On his hands and knees, crawling through ice-cold, foul-smelling water and muck, he weaved through the vast forest of unsteady legs surrounding him. The people didn’t seem to see him down there, so he kept moving.
Councillor Cox crawled out of the supermarket. Soaking wet. Smelling of decay. Panic-struck. Terrified. Ashamed.
#
Ray arrived back at the council house in a supermarket-branded home delivery van. It had some food in the back, and he hoped that would be enough because there was no way he was going back there again. He slammed on the brakes when he reached the civic square and looked around anxiously, checking ahead and in his mirrors. Already more of the people of the borough were heading his way from all directions. Would they never stop? He’d only been stationary for a couple of seconds and already they were swarming around the van, banging and hammering angrily on its sides, demanding he help them. He edged the vehicle forward, hoping to nudge them out of the way, but they just stood there defiant and stared at him. In temper he slammed his foot down on the accelerator and tore through the lot of them.

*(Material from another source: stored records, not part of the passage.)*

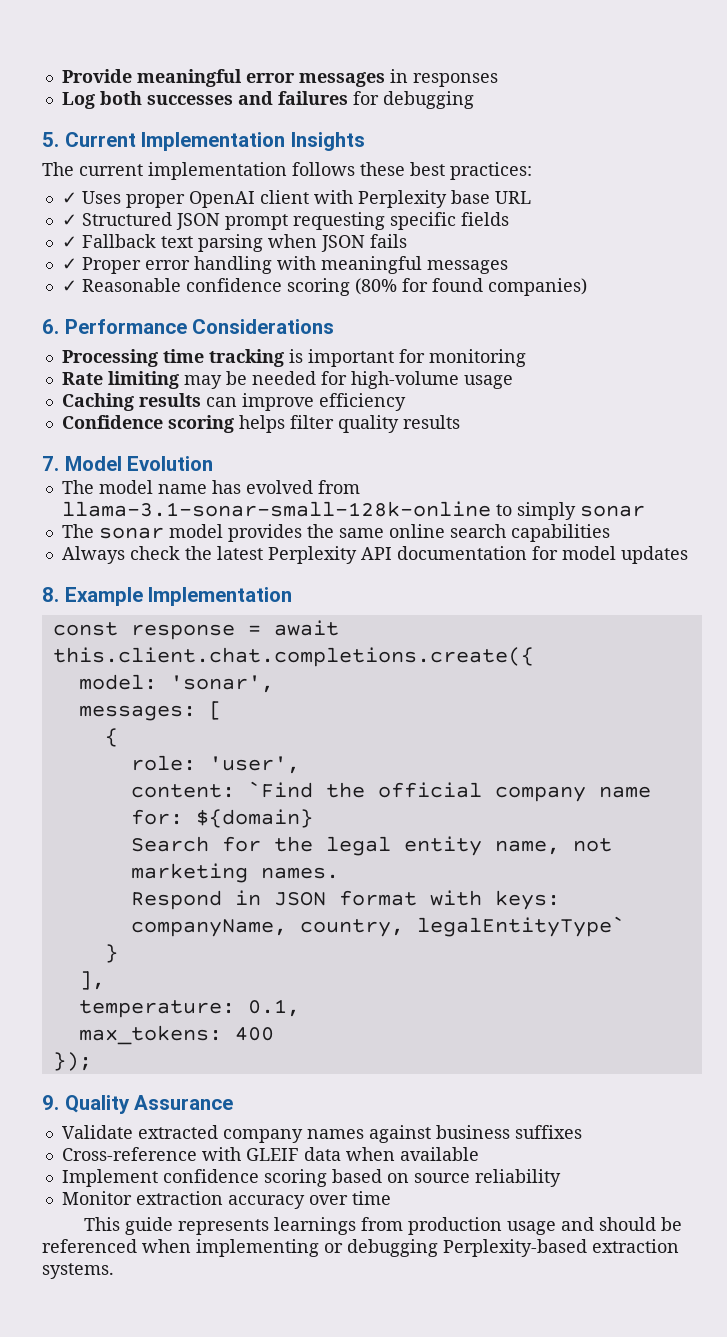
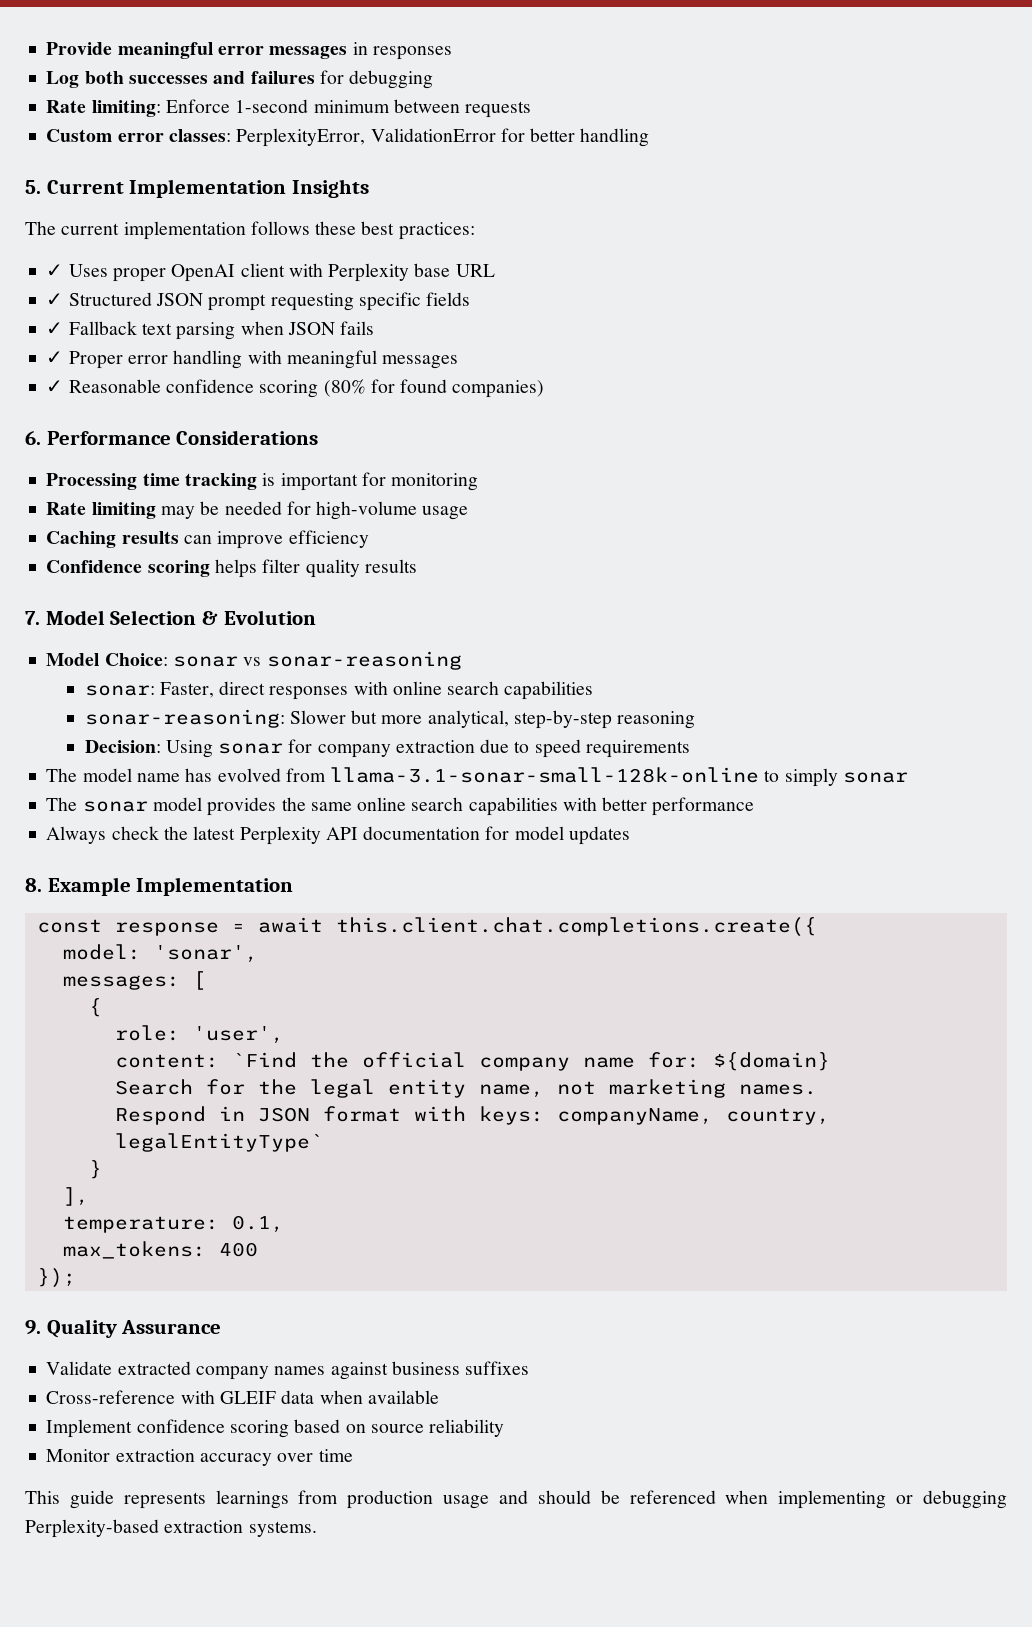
+ Rate limiting: Enforce 1-second minimum between requests
+ Custom error classes: PerplexityError, ValidationError for better handling
- 7. Model Evolution
+ 7. Model Selection & Evolution
+ Model Choice: sonar vs sonar-reasoning
+ sonar: Faster, direct responses with online search capabilities
+ sonar-reasoning: Slower but more analytical, step-by-step reasoning
+ Decision: Using sonar for company extraction due to speed requirements
- The sonar model provides the same online search capabilities
+ The sonar model provides the same online search capabilities with better performance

Into the car park. Down the ramp. Round and round and down until he reached Level 2. He reversed the van close to the open bunker door and ran into the underground shelter. It was still empty, thank God, except for the body in the dormitory, of course. Too scared to stop and think about what he was doing Ray crashed through the bunker then yanked the dormitory door open. Shelly Bright’s corpse, now looking particularly grotesque and discoloured, lunged at him at the same time that he lunged at her. The councillor and the corpse both fell heavily to the ground. Ray scrambled back up onto his feet first and then, with utter contempt and total lack of respect, he grabbed a handful of Shelly’s hair and pulled her back towards the door. A clump of skin came free and she crawled away, a raw bald patch left just above her forehead. Ray lunged at her again and caught her in a tight neck-lock. Panting heavily, he dragged the kicking and squirming dead payroll clerk out of the bunker and threw her into the car park.
There were other people close now. It looked like hundreds of them coming towards him, their speed exaggerated by gravity and the downwards concrete slope. Some fell and rolled down the ramp, their clumsy bodies temporarily obstructing others. Obviously attracted by the noise he’d made returning to the bunker, he could see even more of them spilling into the car park, desperate for his help.

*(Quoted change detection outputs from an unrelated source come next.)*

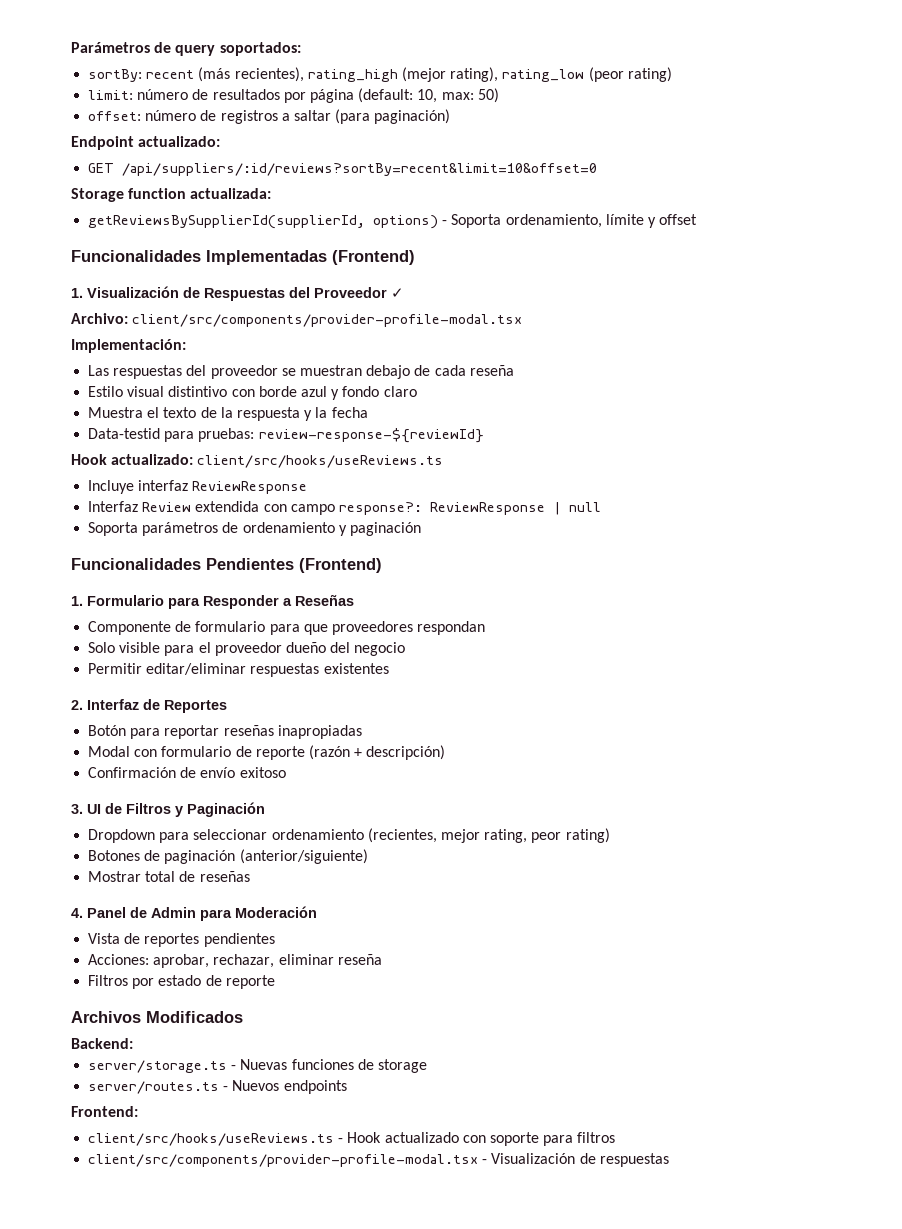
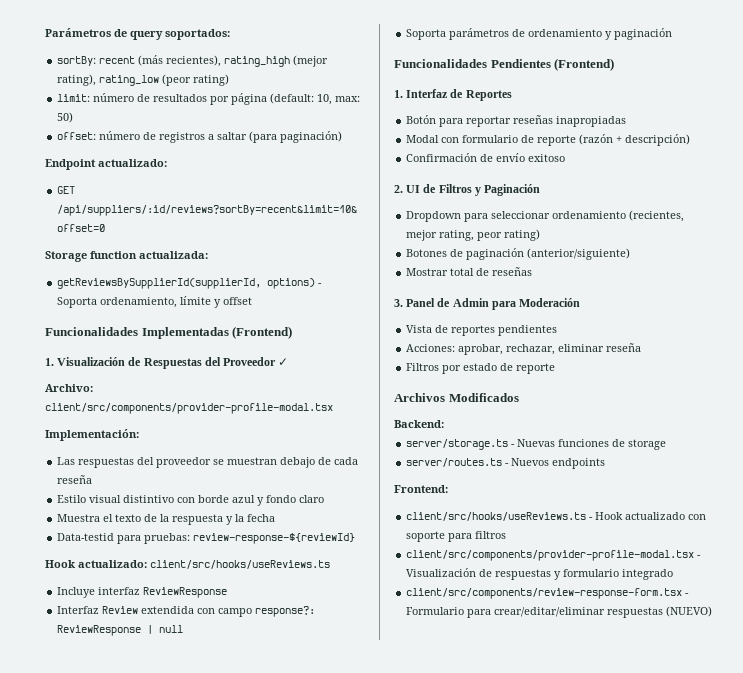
- 1. Formulario para Responder a Reseñas
- Componente de formulario para que proveedores respondan
- Solo visible para el proveedor dueño del negocio
- Permitir editar/eliminar respuestas existentes
- 2. Interfaz de Reportes
+ 1. Interfaz de Reportes
- 3. UI de Filtros y Paginación
+ 2. UI de Filtros y Paginación
- 4. Panel de Admin para Moderación
+ 3. Panel de Admin para Moderación
- client/src/components/provider-profile-modal.tsx - Visualización de respuestas
+ client/src/components/provider-profile-modal.tsx - Visualización de respuestas y formulario integrado
+ client/src/components/review-response-form.tsx - Formulario para crear/editar/eliminar respuestas (NUEVO)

‘Bloody hell,’ Ray whimpered as Shelly Bright’s foul, hairless came at him again. This time he angrily shoved her away to one side, not even giving her a second glance as she bounced off the wall, collapsed, then picked herself up and started towards him again. He’d wanted to get the salvageable food from the back of the van but he knew he didn’t have time to do it now, there were just too many of them about. Maybe he’d be able to come back out in a couple of hours when the excitement had died down and the bodies had disappeared. He remembered the ever-increasing size of the crowd of corpses outside his house and tried to convince himself that this would be different. They wouldn’t stay down here in the darkness waiting for him indefinitely, would they?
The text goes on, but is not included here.